Under a new state law, registered sex offenders would be barred from Kentucky school grounds and need advance written permission to enter school property.
The law, which goes into effect July 1, also would apply to licensed day-care facilities.
Kentucky law already prohibits sex offenders from living within 1,000 feet of schools and playgrounds. A 2006 Urban County Government ordinance generally bars sex offenders who are under legal supervision from being within 1,000 feet of schools, child-care centers, parks, playgrounds and pools. State law also bars sex offenders from being hired by schools.
But the new measure, for the first time, specifically prohibits offenders from being on school or day-care property, according to Kentucky Education Department spokeswoman Lisa Gross.
However, the law's permission requirement takes into account that, under certain circumstances, an offender might have a legitimate need to go on school property, officials said.
Fayette County Public Schools Superintendent Stu Silberman said those circumstances might include entering a school that is serving as a polling place on election day. Or an offender who is a parent might need to enter a school to pick up his or her child or to meet with the child's teachers, Silberman said.
The new law, adopted by the 2009 Kentucky General Assembly, provides that an offender first would have to secure written permission from the school principal, school board, or the day-care center director if a day-care center is involved.

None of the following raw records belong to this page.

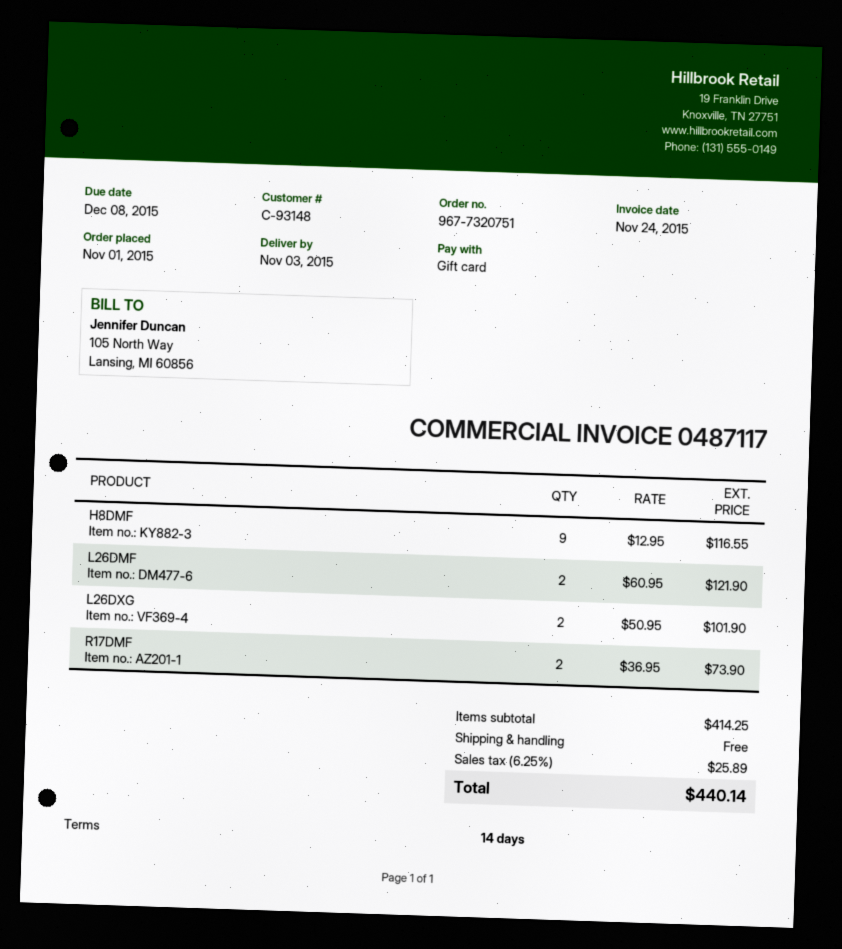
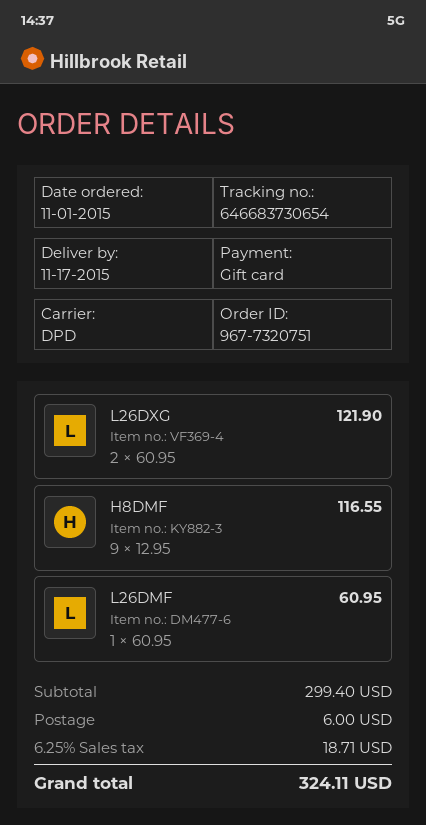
delivery date: 2015-11-03 -> 2015-11-17
L26DMF: 2 x 60.95 = 121.90 -> 1 x 60.95 = 60.95
L26DXG: 2 x 50.95 = 101.90 -> 2 x 60.95 = 121.90
R17DMF: 2 x 36.95 = 73.90 -> none
subtotal: 414.25 -> 299.40
shipping: 0.00 -> 6.00
tax: 6.25% = 25.89 -> 6.25% = 18.71
total: 440.14 -> 324.11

In applying for permission, the person would have to provide full disclosure of his or her status as an offender.
The Fayette County Board of Education is in the process of updating its policies to conform with the law, which also will require parent members of school decision-making councils to undergo criminal background checks.
Silberman said Fayette County's policy generally will be that any request from an offender to come onto school property would have to be reviewed by the school district's legal department before any decision is made.
"There could be some parameters set up for it," Silberman said. "For example, if it's a parent asking permission to come on school grounds to pick up a child, they might be told that they can't leave their car. Then, we would have someone escort the child out to the parent's car."
Silberman said there have been incidents in the past when the county schools told offenders that they couldn't come on school campuses.
"The biggest change is that now it is very clear that they have to notify the school before they come on any campus," he said. "Then we can make a decision as to whether they can come on or not.
"I think every situation will have to be looked at individually."